Permanent White Water
Things are not going to settle down. Many things we used to take for granted are probably gone forever. We cannot predict with any certainty what tomorrow will be like, except to say that it will be different than today.
Peter Vaill has captured the essence of the problem of a continuously changing context in a compelling image - “permanent white water.” In the past, many of us believed that by using the means that were under our control we could pretty much accomplish anything we set out to do. Sure, from time to time there would be temporary disruptions. But the disruptions were only temporary, and things always settled back down. The mental image generated by these thoughts is that of a canoe trip on a calm, still lake. However, Vaill explains, in today’s environment, we never get out of the rapids.

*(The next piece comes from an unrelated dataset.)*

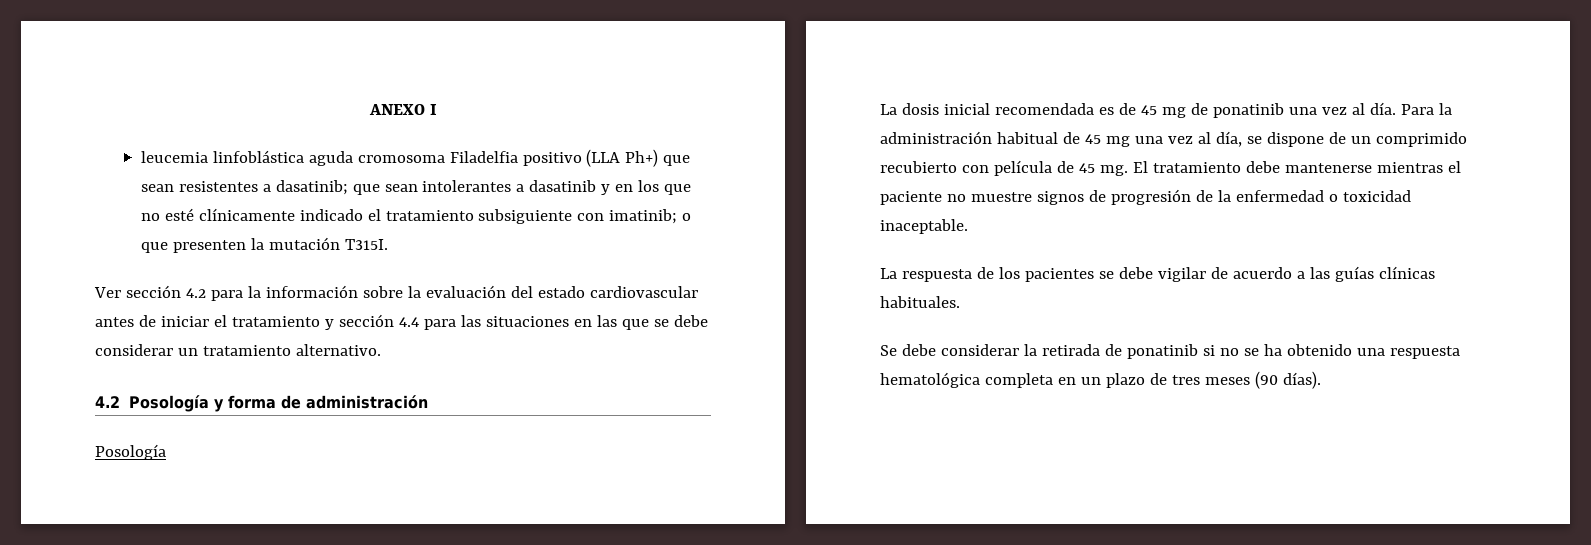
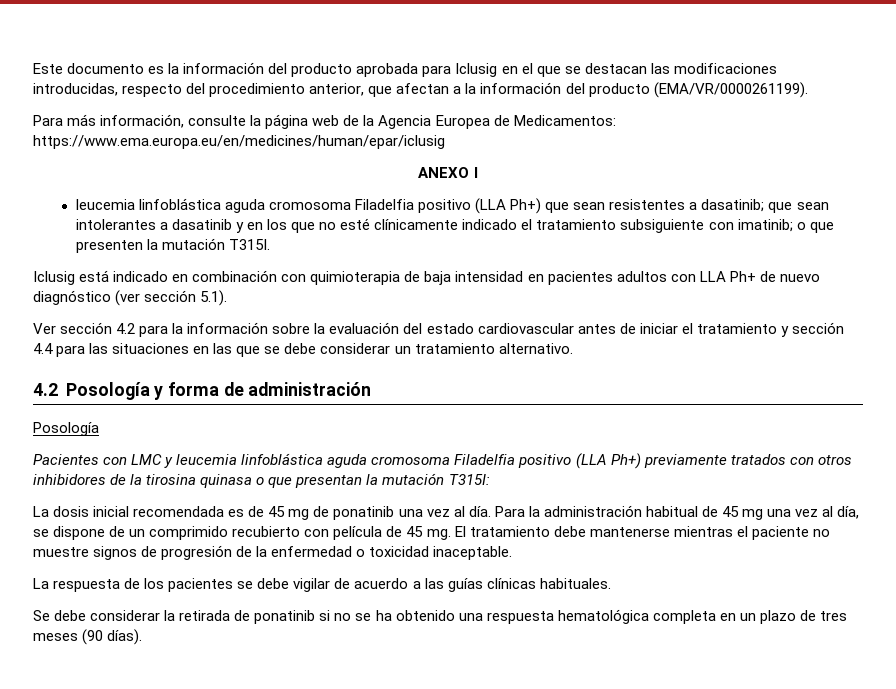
+ Este documento es la información del producto aprobada para Iclusig en el que se destacan las modificaciones introducidas, respecto del procedimiento anterior, que afectan a la información del producto (EMA/VR/0000261199).
+ Para más información, consulte la página web de la Agencia Europea de Medicamentos: https://www.ema.europa.eu/en/medicines/human/epar/iclusig
+ Iclusig está indicado en combinación con quimioterapia de baja intensidad en pacientes adultos con LLA Ph+ de nuevo diagnóstico (ver sección 5.1).
+ Pacientes con LMC y leucemia linfoblástica aguda cromosoma Filadelfia positivo (LLA Ph+) previamente tratados con otros inhibidores de la tirosina quinasa o que presentan la mutación T315I:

As soon as we digest one change, another one comes along. Usually there are many changes occurring simultaneously. We have limited control over the environment, but to navigate
the rapids we must exercise skill. The “permanent white water” image has a strong visual appeal, conveying as it does a sense of energy and providing a visual sense of navigating on an unpredictable wild river.
Creating the Vision
Vision and leadership drive successful change. As the change agent, first you must create a vision of the future that is capable of focusing the group’s energy. The vision should contrast what is with what can be and it must be comprehensive enough to direct attention at how to bridge the gap to the future.

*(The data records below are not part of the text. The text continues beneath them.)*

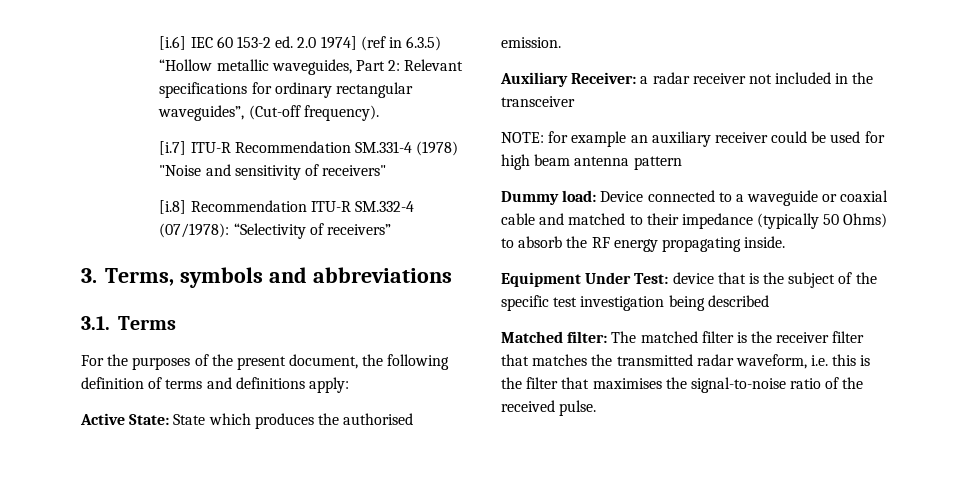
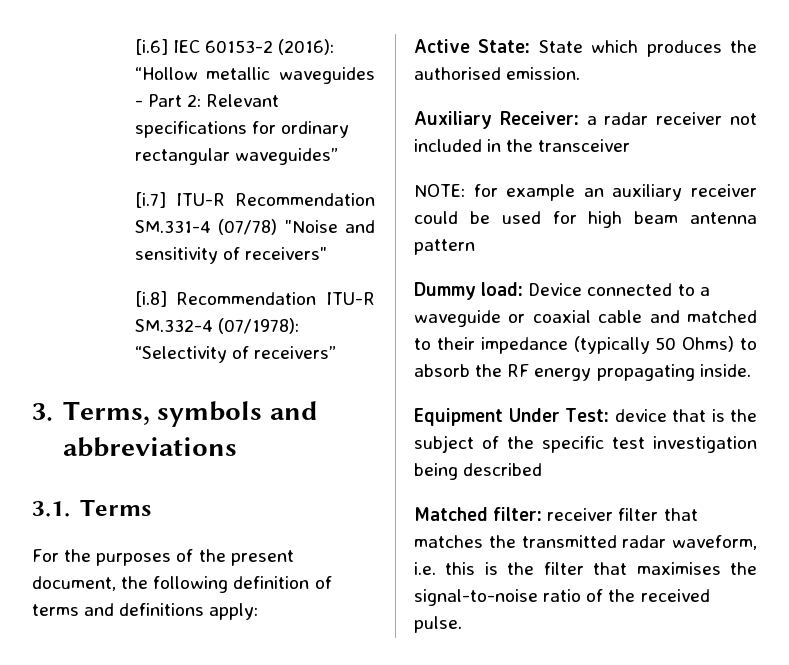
- [i.6] IEC 60 153-2 ed. 2.0 1974] (ref in 6.3.5) “Hollow metallic waveguides, Part 2: Relevant specifications for ordinary rectangular waveguides”, (Cut-off frequency).
+ [i.6] IEC 60153-2 (2016): “Hollow metallic waveguides - Part 2: Relevant specifications for ordinary rectangular waveguides”
- [i.7] ITU-R Recommendation SM.331-4 (1978) "Noise and sensitivity of receivers"
+ [i.7] ITU-R Recommendation SM.331-4 (07/78) "Noise and sensitivity of receivers"
- Matched filter: The matched filter is the receiver filter that matches the transmitted radar waveform, i.e. this is the filter that maximises the signal-to-noise ratio of the received pulse.
+ Matched filter: receiver filter that matches the transmitted radar waveform, i.e. this is the filter that maximises the signal-to-noise ratio of the received pulse.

Change must become a core organizational value using customer feedback, internally developed organizational improvements and other external feedback. Change initiatives should also be linked to efforts to improve overall performance and profitability. Commitment from senior management at the earliest stages of the change process is required. Managing change effectively requires an understanding of the variables at play, and adequate time must be allowed for implementation.
Three Stages of Change
To thrive in the chaotic world we live in, we must embrace strategies that have been developed to successfully manage change. The theory and practice of organizational change contains elements of both behaviorist and cognitive learning theories. An investigation into change within an organizational setting reveals a three-stage...
Bibliography: Burke, W. Warner, and Bill Trahant,Traveling Through Transitions, Training &
Development, 1996, 50, 37 - 41.
Buchel, Mary, Accelerating Change, Training & Development, 1996, 50, 48 - 51.

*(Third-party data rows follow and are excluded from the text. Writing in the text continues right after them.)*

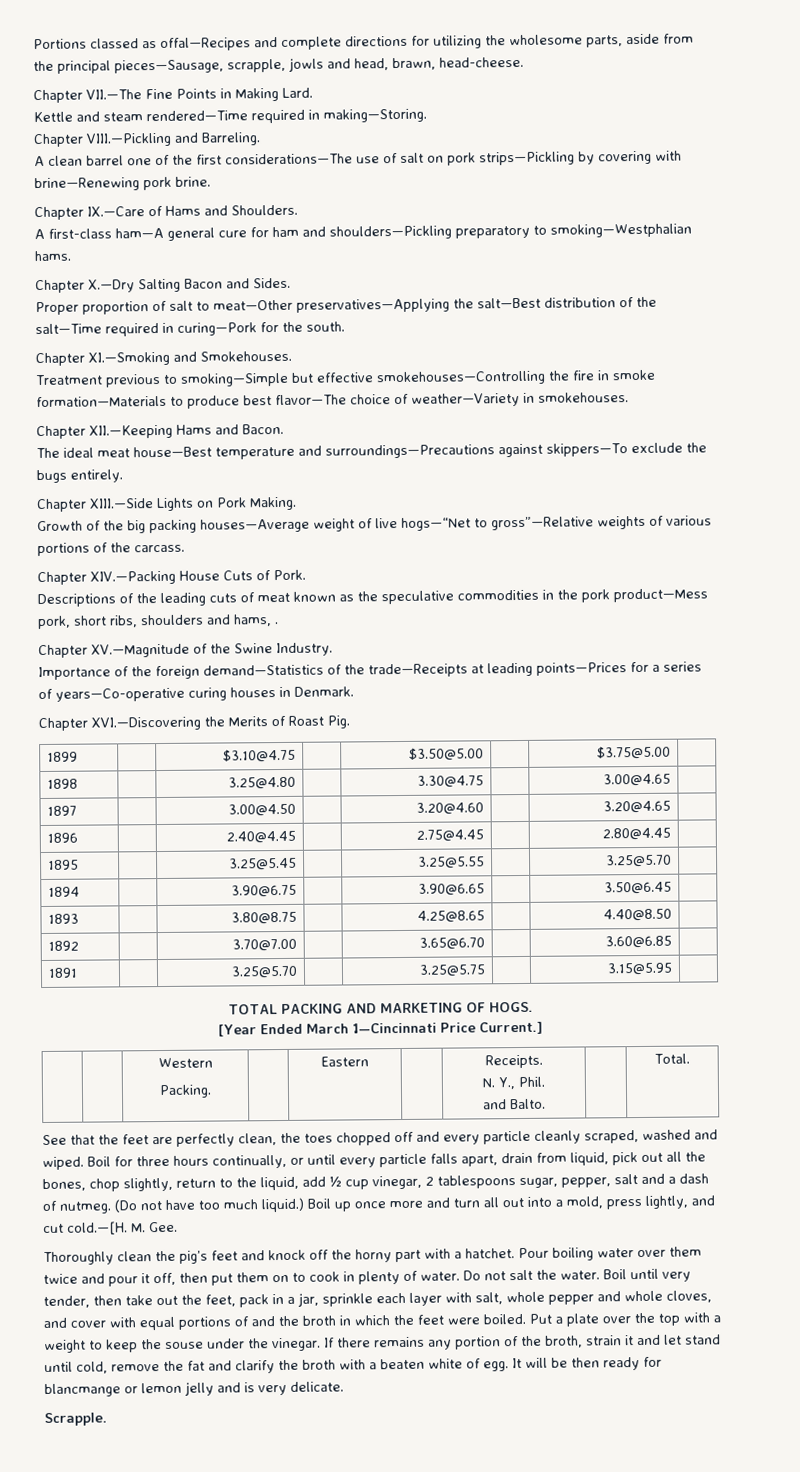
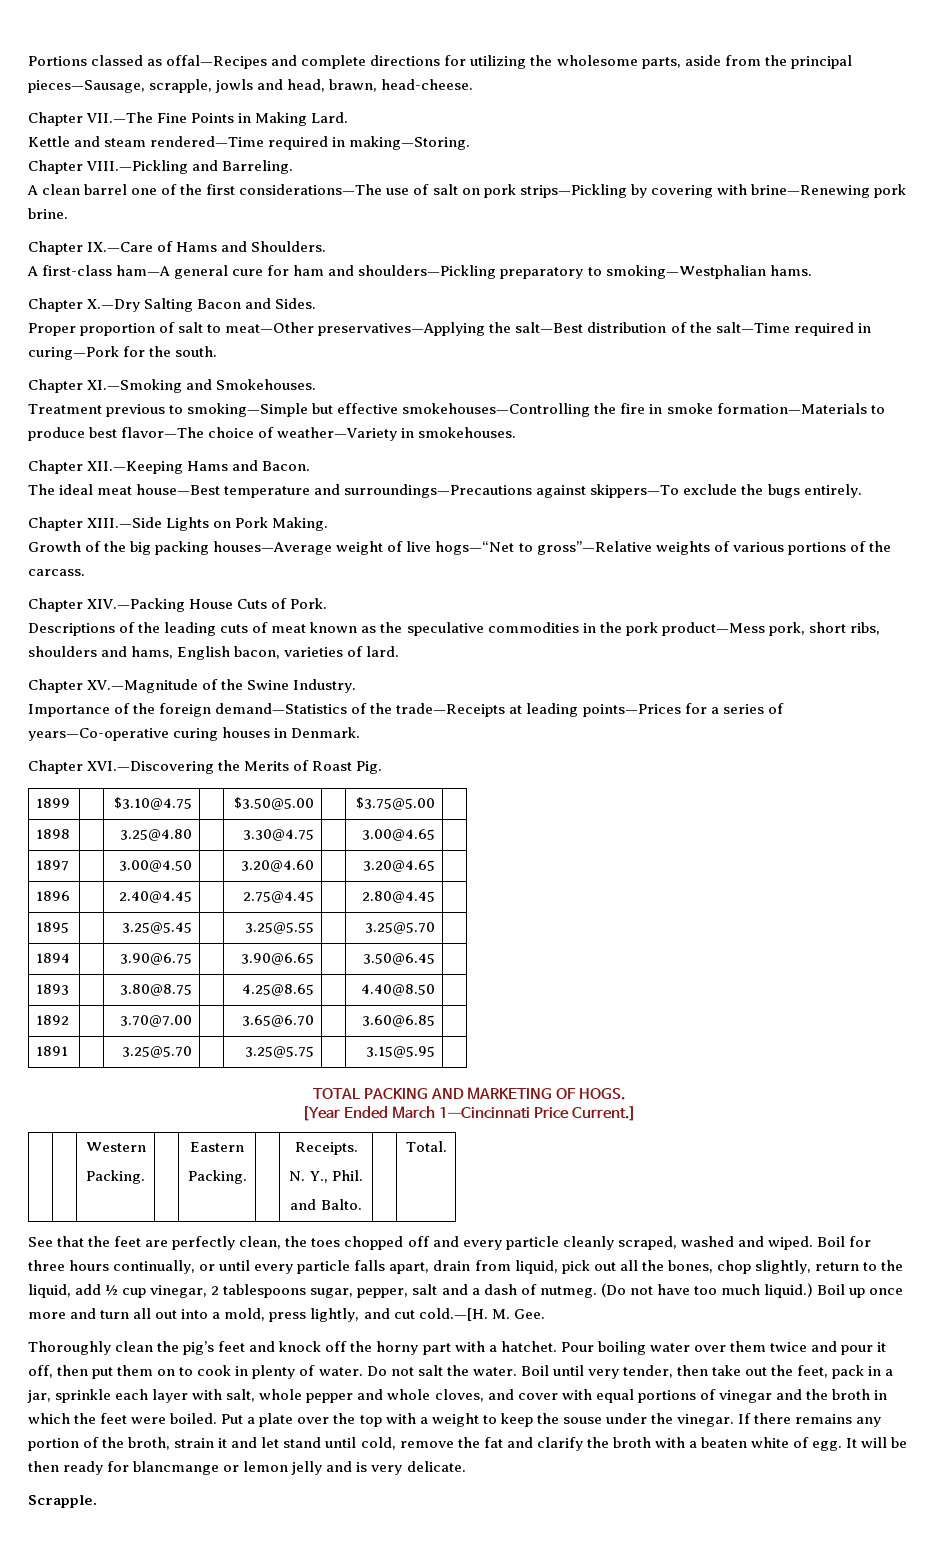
- Descriptions of the leading cuts of meat known as the speculative commodities in the pork product—Mess pork, short ribs, shoulders and hams, .
+ Descriptions of the leading cuts of meat known as the speculative commodities in the pork product—Mess pork, short ribs, shoulders and hams, English bacon, varieties of lard.
  | | Western
- Packing. | | Eastern | | Receipts.
+ Packing. | | Eastern
+ Packing. | | Receipts.
- Boil until very tender, then take out the feet, pack in a jar, sprinkle each layer with salt, whole pepper and whole cloves, and cover with equal portions of and the broth in which the feet were boiled.
+ Boil until very tender, then take out the feet, pack in a jar, sprinkle each layer with salt, whole pepper and whole cloves, and cover with equal portions of vinegar and the broth in which the feet were boiled.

D’Aveni, Richard A., Hypercompetition: Managing the Dynamics of Strategic
Maneuvering, New York: The Free Press, 1994.
Galpin, Timothy, Connecting Culture to Organizational Change, HRMagazine, 1996, 41,
85 - 90.
Henderson - Loney, Jane, Tuckman and Tears: Developing Teams During Profound
Organizational Change, Supervision, 1996, 57, 3 - 5.
Hendry, Chris, Understanding and Creating Whole Organizational Change Through
Learning Theory, Human Relations, 1996, 49, 621 - 639.
Kemp, Alex, Aleda V. Roth, Ann S. Marucheck, and Doug Trimble, The Knowledge
Factory for Accelerated Learning Practices, Planning Review, 1994, 22, 26 - 33.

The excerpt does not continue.